→ WORK ORDER:
Return each line of the listing that contains the string "Visa".

· · · · · · ·

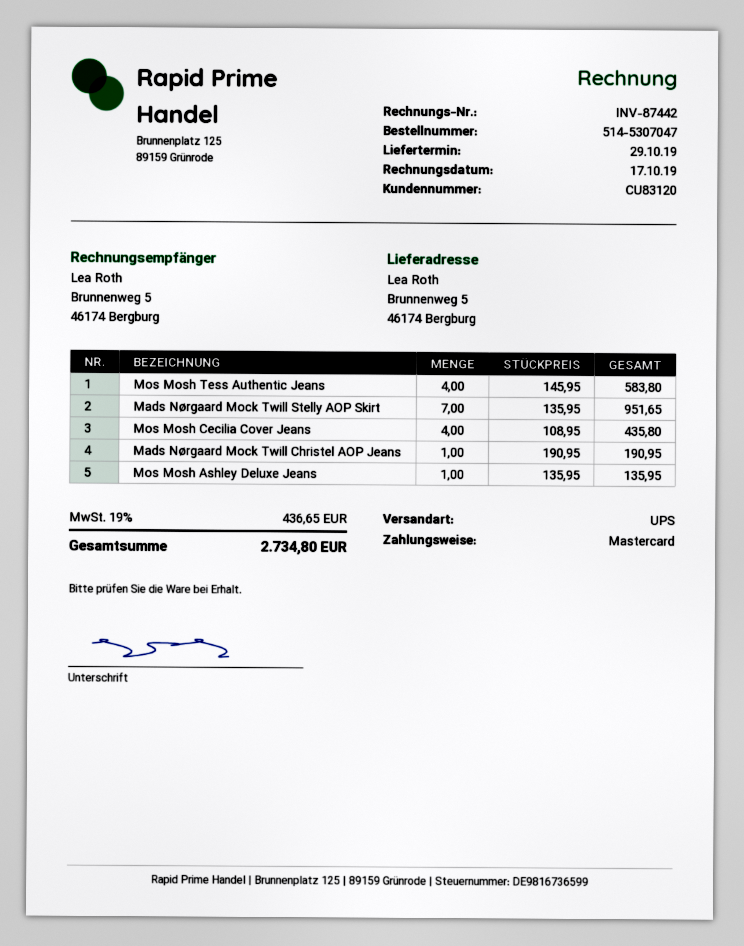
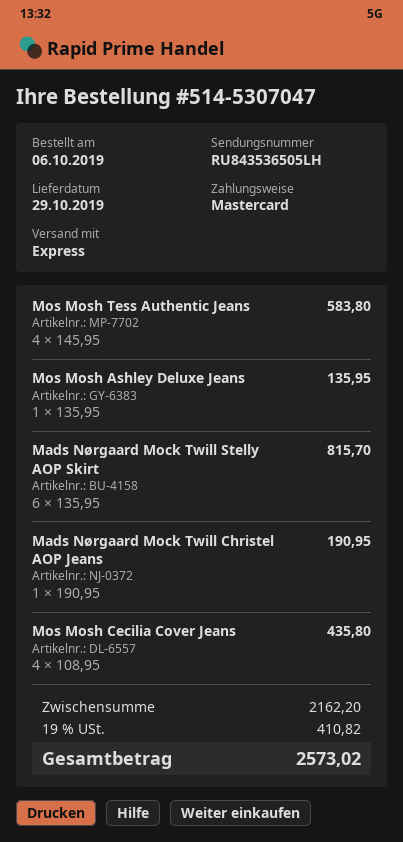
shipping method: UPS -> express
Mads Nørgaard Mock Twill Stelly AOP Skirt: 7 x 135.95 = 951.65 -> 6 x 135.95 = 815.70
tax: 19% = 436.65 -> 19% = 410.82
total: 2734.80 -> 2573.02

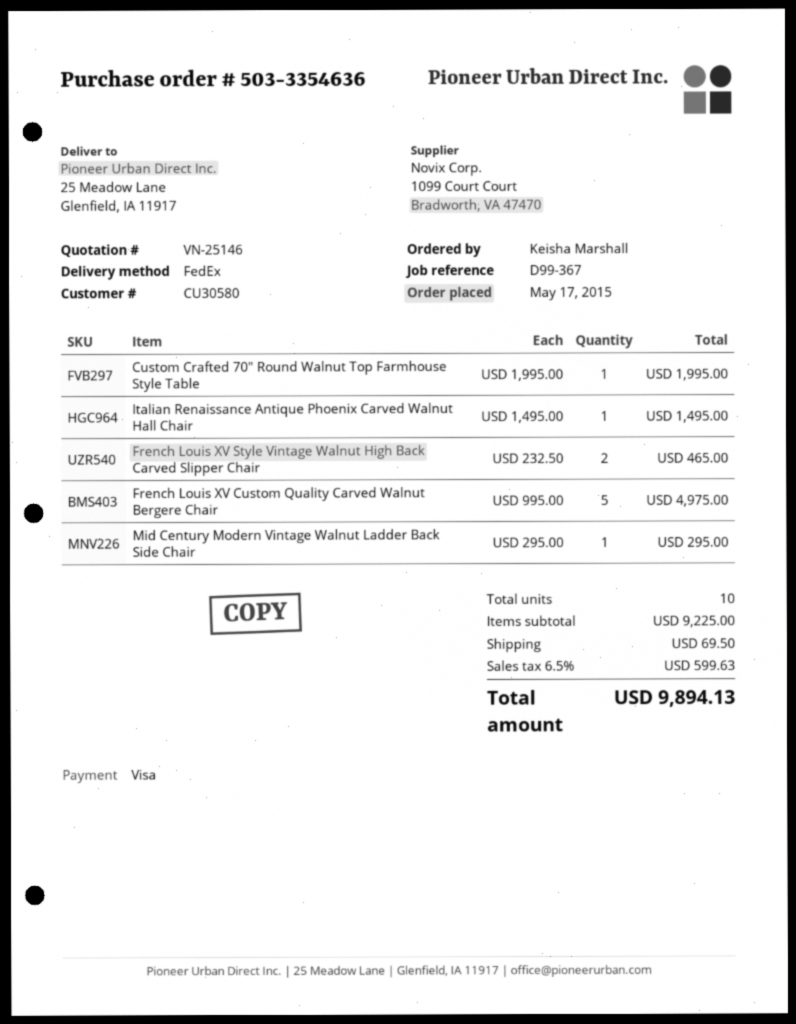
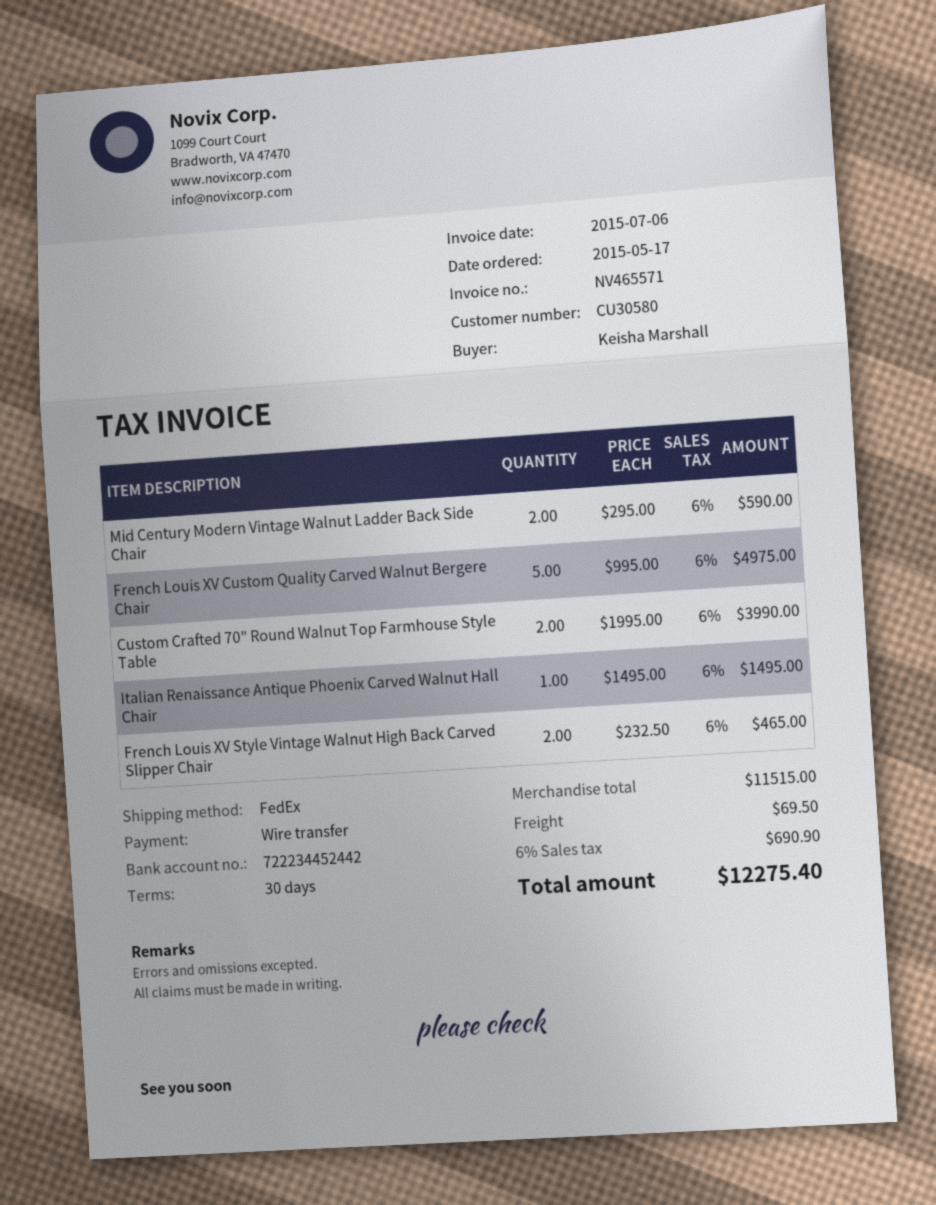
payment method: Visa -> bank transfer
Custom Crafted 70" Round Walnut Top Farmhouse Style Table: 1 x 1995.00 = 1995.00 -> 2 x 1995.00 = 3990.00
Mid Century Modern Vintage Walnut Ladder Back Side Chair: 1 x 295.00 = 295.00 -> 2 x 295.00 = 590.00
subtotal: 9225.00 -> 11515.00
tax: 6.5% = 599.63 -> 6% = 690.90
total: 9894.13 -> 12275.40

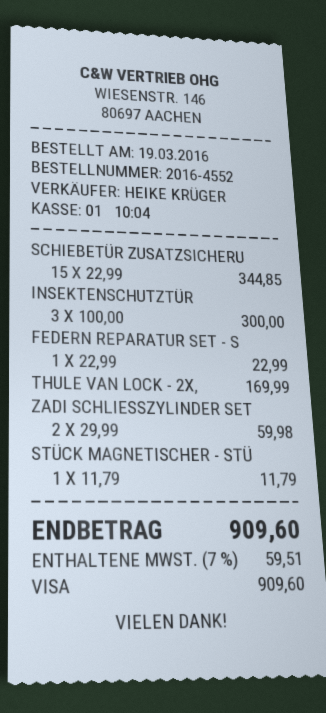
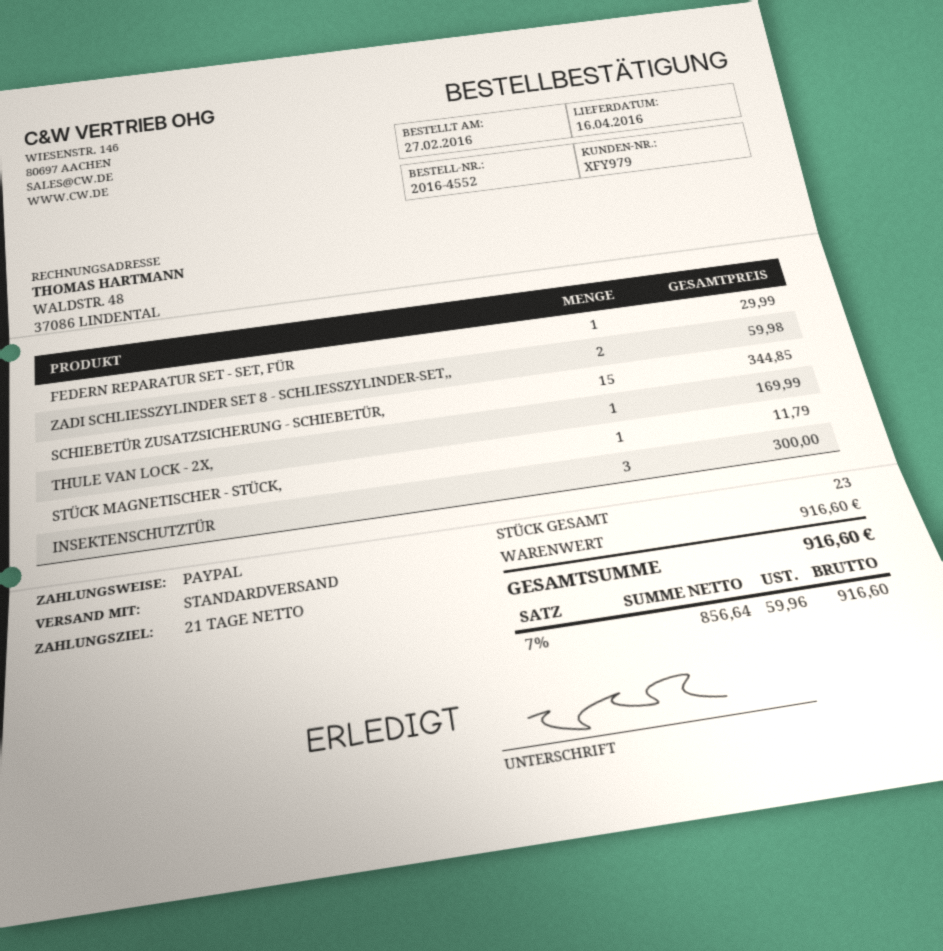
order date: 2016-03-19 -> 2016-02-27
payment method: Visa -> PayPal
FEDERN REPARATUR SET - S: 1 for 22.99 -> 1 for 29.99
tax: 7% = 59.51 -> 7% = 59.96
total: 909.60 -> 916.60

· · · · · · ·

→ EXERCISE SOLUTION:
payment method: Visa -> bank transfer
payment method: Visa -> PayPal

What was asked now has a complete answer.